Irish Government Dismisses Proposed Betting Advertising Ban Amendment
Despite considerable industry lobbying, the government of Ireland is not planning to exempt horseracing-facing television channels from a coming daytime ban on all betting sites gambling advertisements.
The Gambling Regulation Bill is currently making its way through the legislative process and contains a provision that would prohibit gambling and betting sites from advertising their wares via Irish television between 5:30am and 9:00pm.
Advocates of this embargo argue that the move is part of a public health campaign that will help diminish the prevalence of problem gambling in Ireland by limiting the exposure of children to such marketing.
Ireland’s Minister of State for the Department of Justice, James Browne, met with representatives from the Association of Irish Racecourses and Horse Racing Ireland earlier this week after the two bodies had raised concerns the proposed ban could potentially endanger the future of an industry annually worth approximately €2.46 billion ($2.66 billion) and currently employing some 30,000 locals.
In a letter to his Fianna Fail parliamentary party, Browne stated that Horse Racing Ireland used the summit to push for an exemption for two horseracing-focused broadcasters as it had recently entered into an arrangement ‘regarding the sale of exclusive television rights to Irish racing between 2024 and 2028 inclusive’.
However, Browne proclaimed that this deal was only inked in May after the preliminary tenets of the Gambling Regulation Bill were approved by a cross-party committee and been accepted by a majority of parliamentarians.
The 47-year-old politician additionally expressed his concern that Horse Racing Ireland could be seeking such a release ‘as this would be more commercially advantageous’.
Browne went on to pronounce that the exemption proposal from Horse Racing Ireland would breach ‘the principle of the gambling advertising ban’ and be ‘completely at odds’ with the stated aims of the cross-party committee and the government of Taoiseach Leo Varadkar.
He moreover asserted that such a deal ‘would not be legally sustainable’ as it could ‘discriminate against other sports’ and be ‘anti-competitive’ under current broadcasting rules.

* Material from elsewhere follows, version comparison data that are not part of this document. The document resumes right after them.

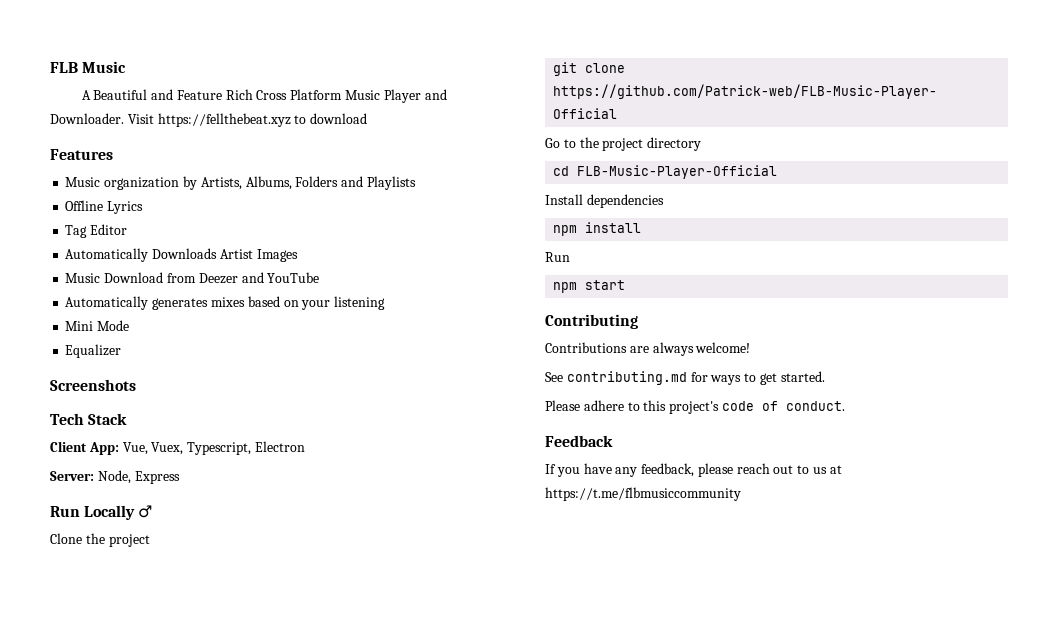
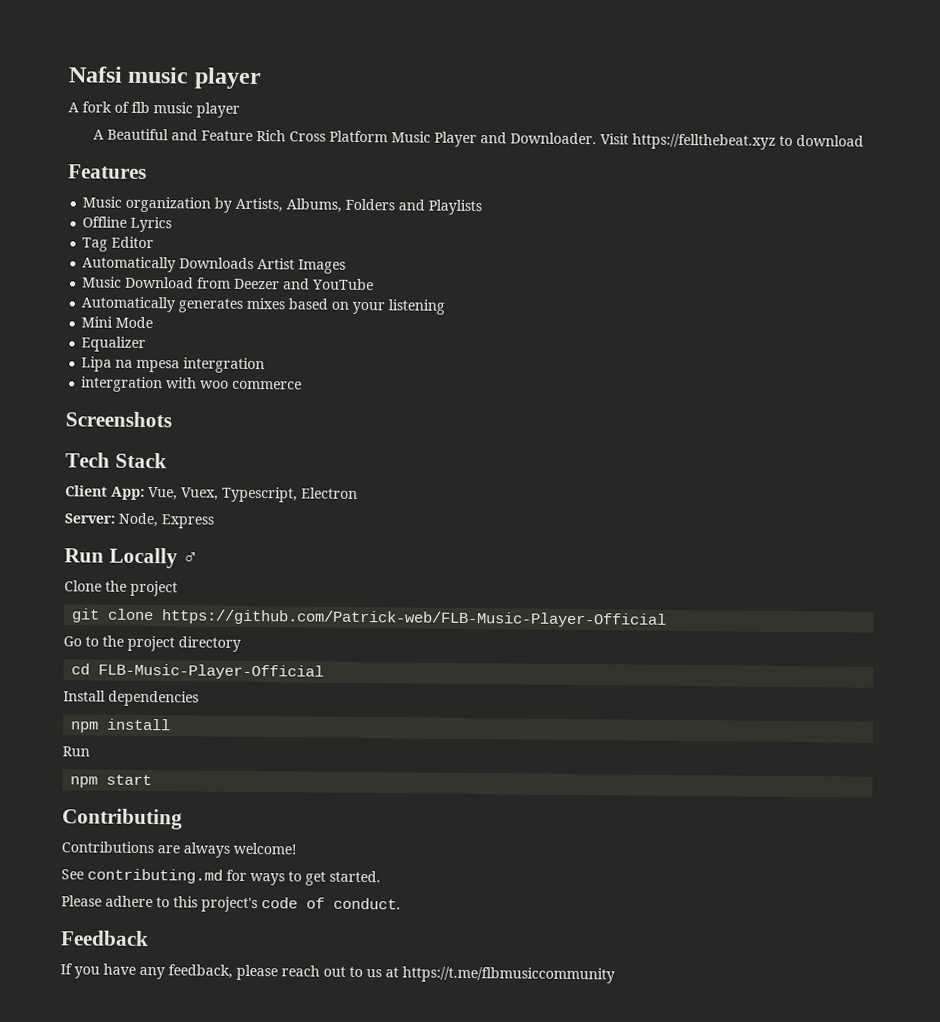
[50,61,127,73] FLB Music -> [68,66,262,90] [68,101,240,118] Nafsi music player // A fork of flb music player
(122, 351) none -> [81,356,266,374] [81,376,303,393] // Lipa na mpesa intergration // intergration with woo commerce

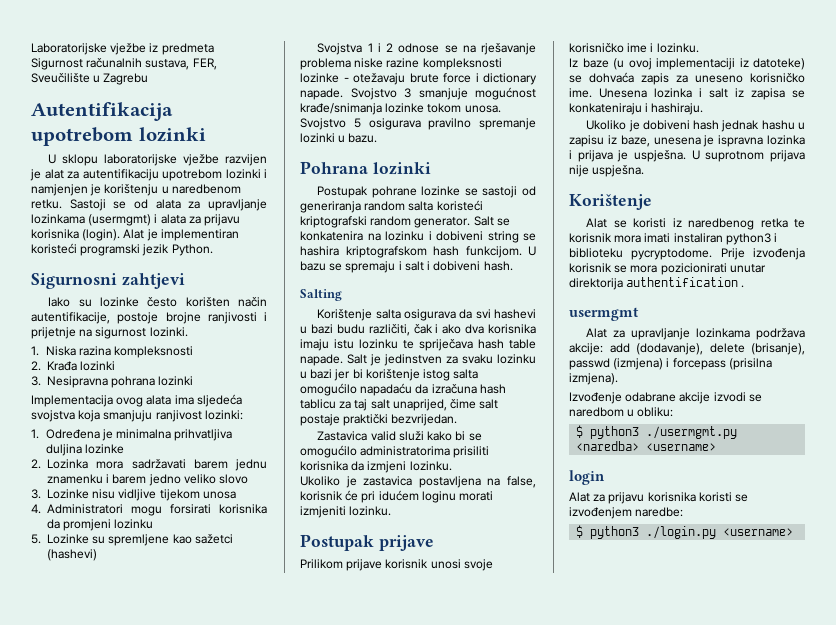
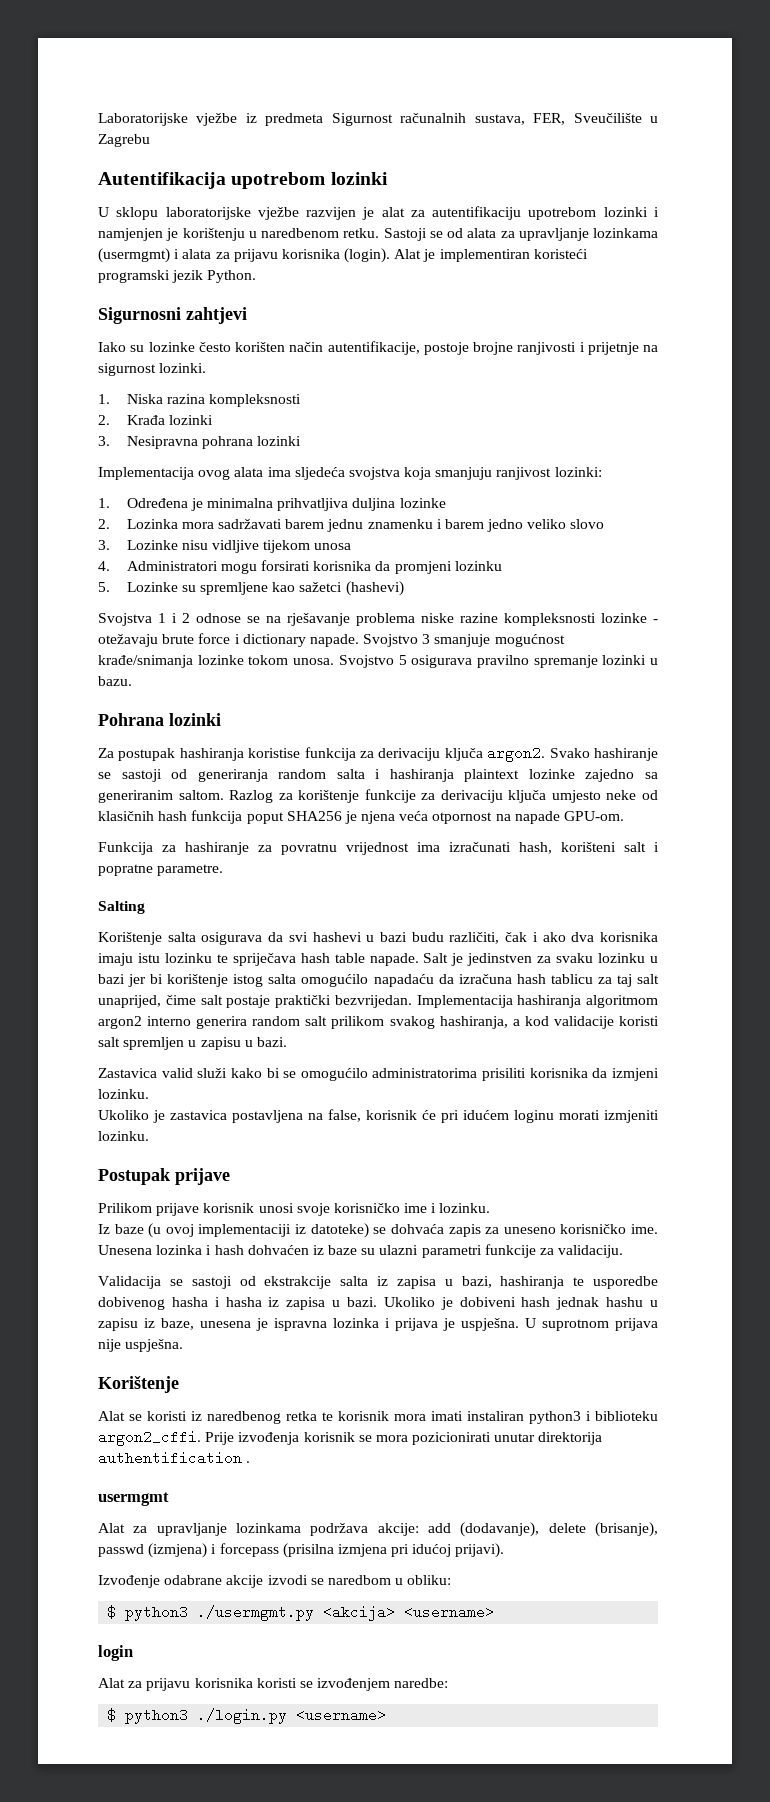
[317,186,461,198] Postupak pohrane lozinke -> [98,746,658,762] Za postupak hashiranja koristise funkcija za derivaciju ključa argon2. Svako hashiranje
[436,200,483,211] [300,216,510,228] [300,231,536,243] [300,246,536,258] [300,261,513,273] koristeći kriptografski random generator. Salt se konkatenira na lozinku i dobiveni string se hashira kriptografskom hash funkcijom. U bazu se spremaju i salt i dobiveni hash. -> [375,769,658,782] [98,789,658,803] [98,810,625,824] [98,842,659,855] [98,864,224,876] i hashiranja plaintext lozinke zajedno sa generiranim saltom. Razlog za korištenje funkcije za derivaciju ključa umjesto neke od klasičnih hash funkcija poput SHA256 je njena veća otpornost na napade GPU-om. // Funkcija za hashiranje za povratnu vrijednost ima izračunati hash, korišteni salt i popratne parametre.
(458, 420) none -> [416,995,658,1008] [98,1016,660,1029] [98,1037,287,1050] Implementacija hashiranja algoritmom argon2 interno generira random salt prilikom svakog hashiranja, a kod validacije koristi salt spremljen u zapisu u bazi.
[709,88,805,100] [569,103,704,115] salt iz zapisa se konkateniraju i hashiraju. // -> [214,1244,624,1258] [98,1276,658,1289] [98,1297,377,1310] hash dohvaćen iz baze su ulazni parametri funkcije za validaciju. // Validacija se sastoji od ekstrakcije salta iz zapisa u bazi, hashiranja te usporedbe dobivenog hasha i hasha iz zapisa u bazi.
[631,248,713,260] pycryptodome. -> [98,1430,201,1446] argon2_cffi.
[569,373,618,385] izmjena). -> [337,1543,505,1558] izmjena pri idućoj prijavi).
[576,441,640,451] <naredba> -> [323,1605,396,1621] <akcija>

“This proposal would in effect give a monopoly on gambling advertising in the state to these two channels,” Browne wrote.
Ireland is home to approximately 5.1 million people and Browne asserted that gambling ‘is not a harmless activity’ with any rise in the prevalence of problem gambling being ‘extremely dangerous’.

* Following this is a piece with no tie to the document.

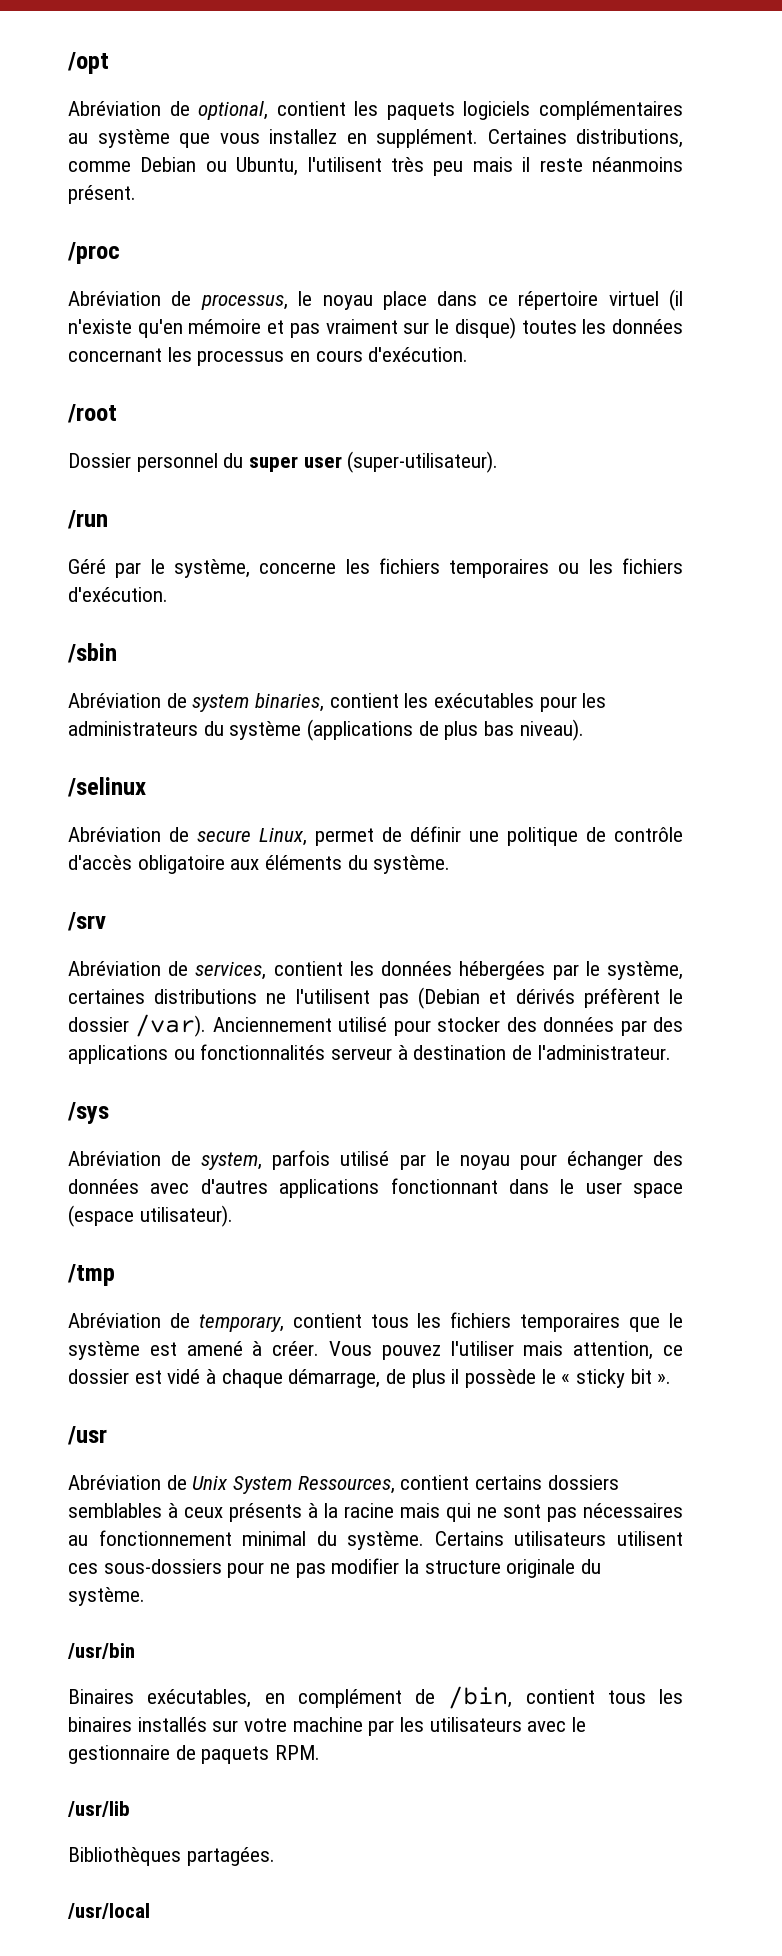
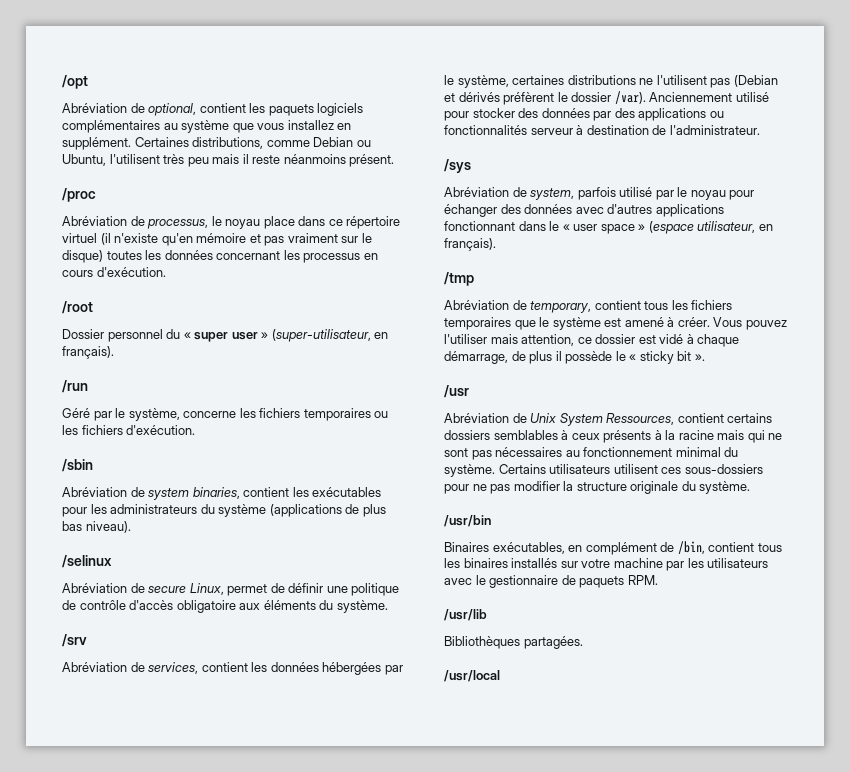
(244, 460) none -> [183,332,191,339] «
[347,451,499,473] (super-utilisateur). -> [261,329,389,342] [62,346,114,359] » (super-utilisateur, en français).
(575, 1186) none -> [562,224,570,231] «
[68,1205,233,1227] (espace utilisateur). -> [638,221,773,234] [444,238,496,251] » (espace utilisateur, en français).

The minister additionally declared many have urged him to go further in terms of tough regulations on the betting industry but that he currently believes the coming watershed advertising prohibition ‘is the most appropriate position’.
Browne stated that the technical amendments for the Gambling Regulation Bill are expected to be brought forward soon but will not include any prohibitions on trackside betting, the number of races, the sponsorship of jockey’s colours or the presence of on-course advertising.
“In short, there is no legal impediment arising from the gambling legislation that in any way inhibits the showing of horseracing as is currently broadcast,” Browne wrote.